Al respecto, Carmen Pong, ingeniera civil con especialidad en recursos hídricos, refiere que para hacer una buena gestión del recurso hídrico “tenés que saber también con qué contás y eso implica tener información de lo que está pasando, de lo que se está usando, el potencial del recurso y hacer un balance entre los que tienen la capacidad del cuerpo de agua versus lo que le están extrayendo, hacer un balance y tener unas medidas más eficientes del recurso y también para que no se agote, pero esa tarea le corresponde a Ineter y al Marena, pero no siempre estas instituciones tienen a mano esta información”.

Dada esa problemática de falta de información, según Pong, “queda la buena voluntad de la gente y sus tradiciones, que sabe cuándo sube o baja un río, pero también todo es dinámico, depende mucho de lo que pasa en el entorno, si vos estás deforestando ya no será la misma cantidad de agua que vas a tener en el río, si hay más población va a haber más demanda, si hay más desarrollo hay mayor impulso en la producción agrícola”.
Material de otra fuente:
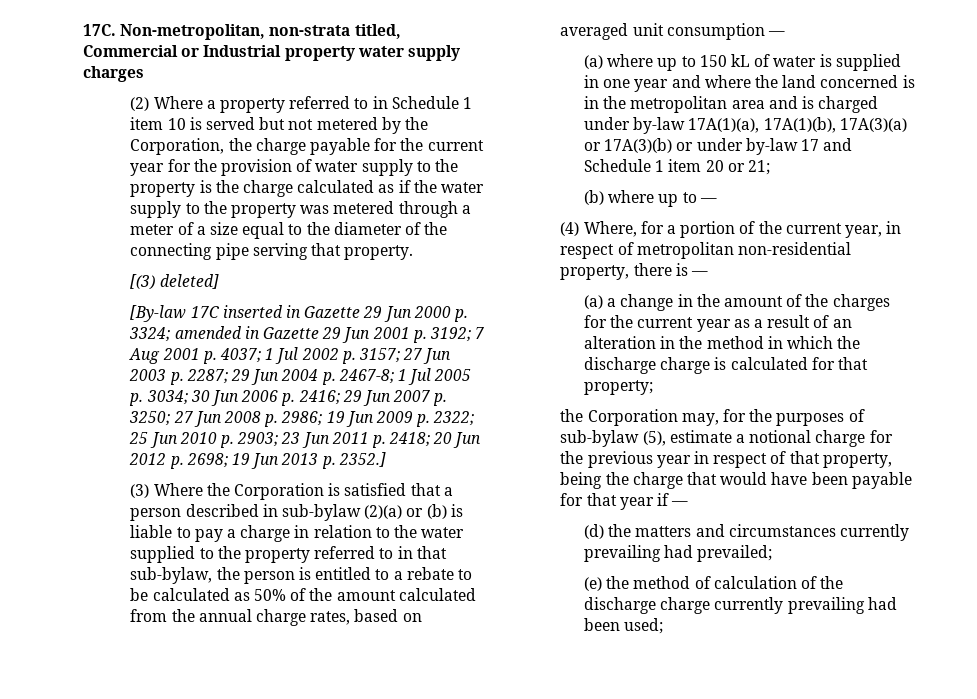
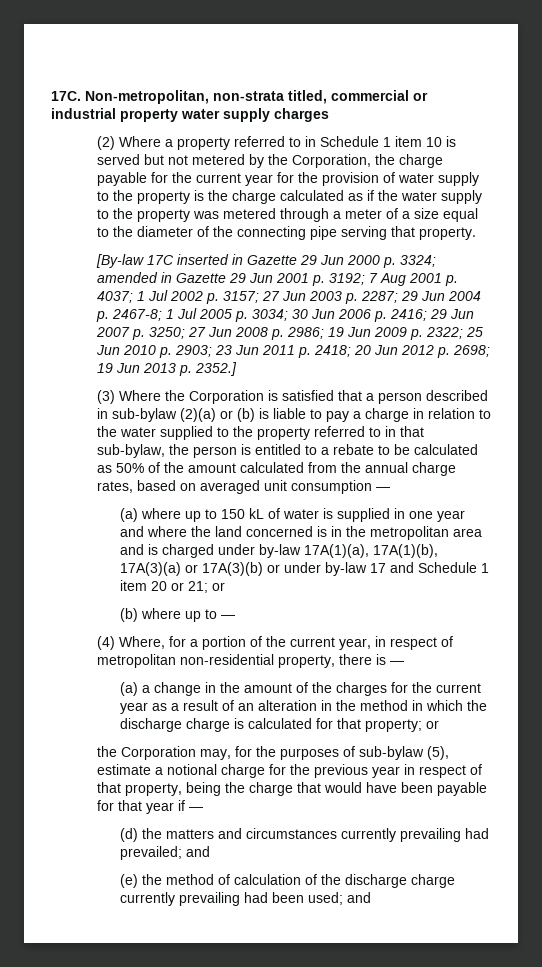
- Non-metropolitan, non-strata titled, Commercial or Industrial property water supply charges
+ Non-metropolitan, non-strata titled, commercial or industrial property water supply charges
- [(3) deleted]
- (a) where up to 150 kL of water is supplied in one year and where the land concerned is in the metropolitan area and is charged under by-law 17A(1)(a), 17A(1)(b), 17A(3)(a) or 17A(3)(b) or under by-law 17 and Schedule 1 item 20 or 21;
+ (a) where up to 150 kL of water is supplied in one year and where the land concerned is in the metropolitan area and is charged under by-law 17A(1)(a), 17A(1)(b), 17A(3)(a) or 17A(3)(b) or under by-law 17 and Schedule 1 item 20 or 21; or
- (a) a change in the amount of the charges for the current year as a result of an alteration in the method in which the discharge charge is calculated for that property;
+ (a) a change in the amount of the charges for the current year as a result of an alteration in the method in which the discharge charge is calculated for that property; or
- (d) the matters and circumstances currently prevailing had prevailed;
+ (d) the matters and circumstances currently prevailing had prevailed; and
- (e) the method of calculation of the discharge charge currently prevailing had been used;
+ (e) the method of calculation of the discharge charge currently prevailing had been used; and

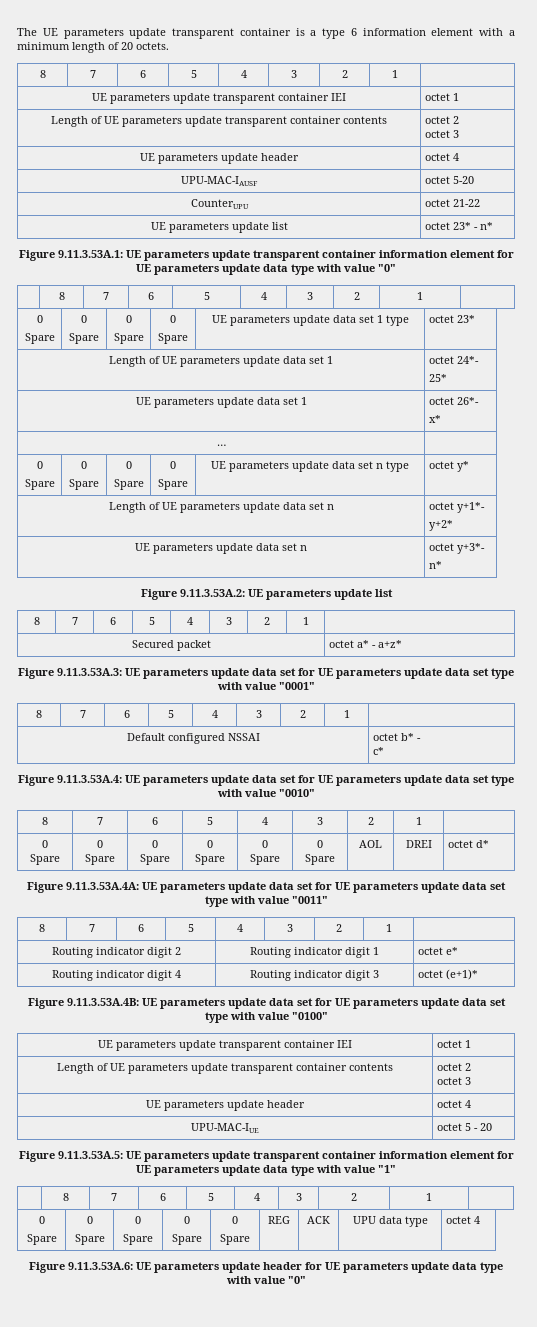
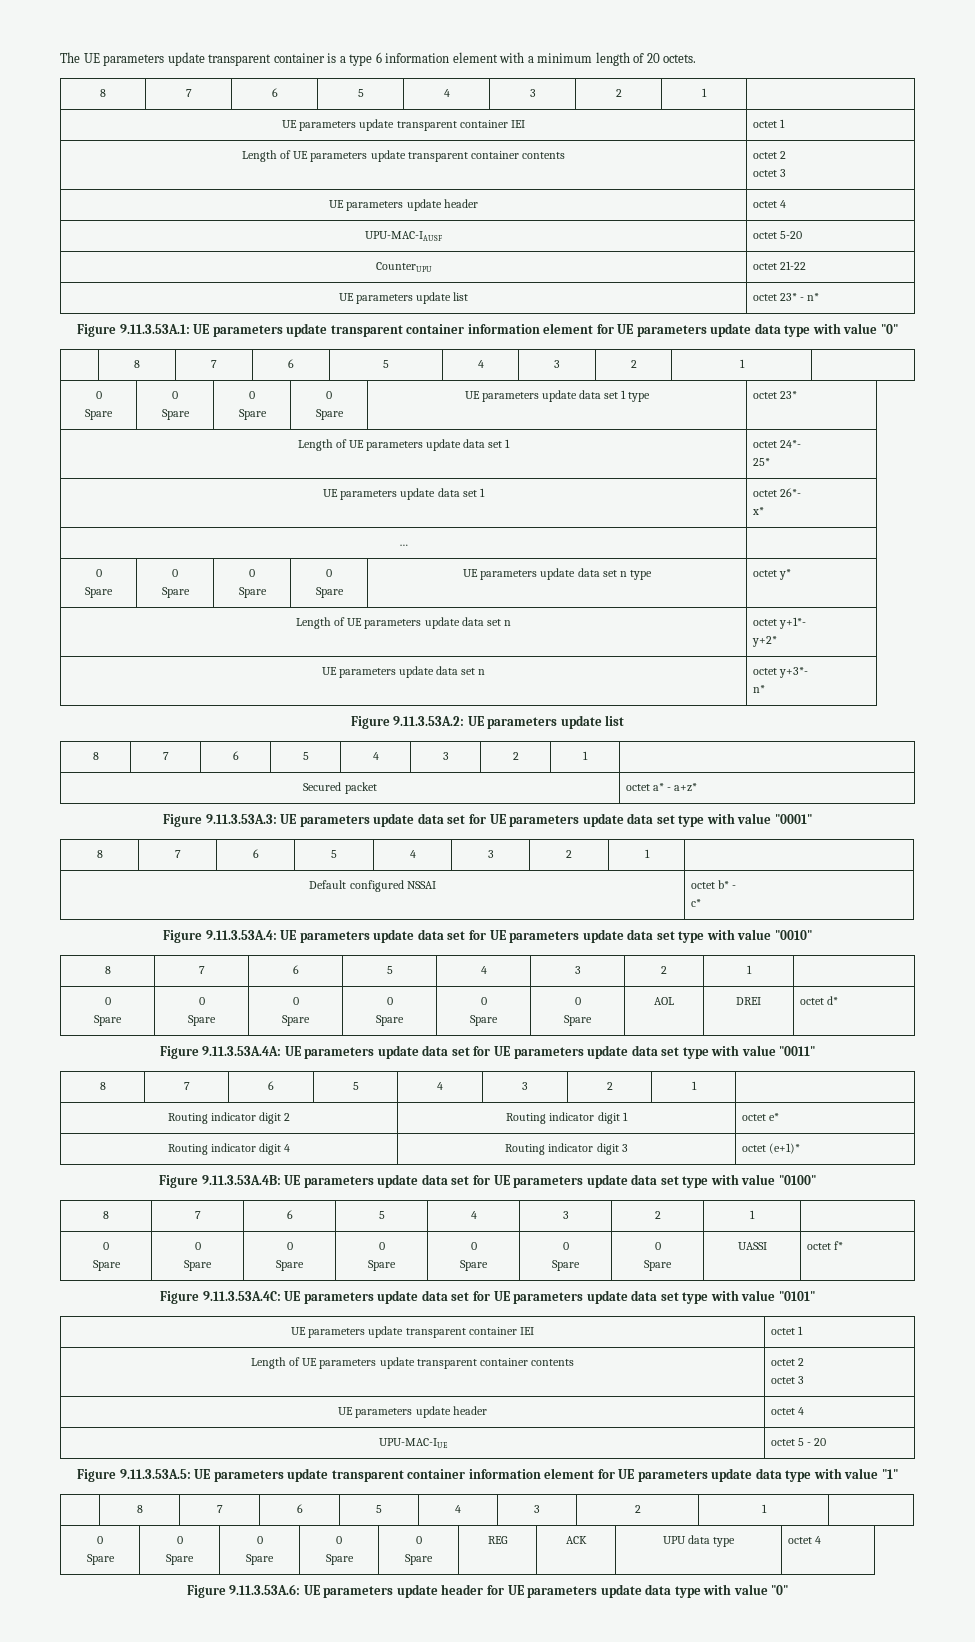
  Figure 9.11.3.53A.4B: UE parameters update data set for UE parameters update data set type with value "0100"
+ 8 | 7 | 6 | 5 | 4 | 3 | 2 | 1 |
+ 0
+ Spare | 0
+ Spare | 0
+ Spare | 0
+ Spare | 0
+ Spare | 0
+ Spare | 0
+ Spare | UASSI | octet f*
+ Figure 9.11.3.53A.4C: UE parameters update data set for UE parameters update data set type with value "0101"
A finales de octubre del año pasado, Ongawa presentó el segundo informe del derecho humano al agua y saneamiento en Nicaragua. El documento refleja que, aunque se ha avanzado en llevar el acceso al agua en la zona rural, paralelamente a este proceso se debe acompañar de educación para la población beneficiada sobre lo que representa el hacer uso de sistemas  de agua potable y saneamiento e higiene.

Según la resolución 64/292 de la Asamblea General de la ONU de agosto de 2010, “el Derecho al Agua Potable y Saneamiento es un derecho humano esencial para el pleno disfrute de la vida y de todos los derechos humanos”.

La gestión comunitaria del agua representa el esfuerzo y aporte que voluntariamente ofrecen los CAPS, quienes de manera organizada colaboran para que la población de las zonas rurales pueda contar con agua suficiente, saludable, aceptable, físicamente accesible y asequible como define la ONU.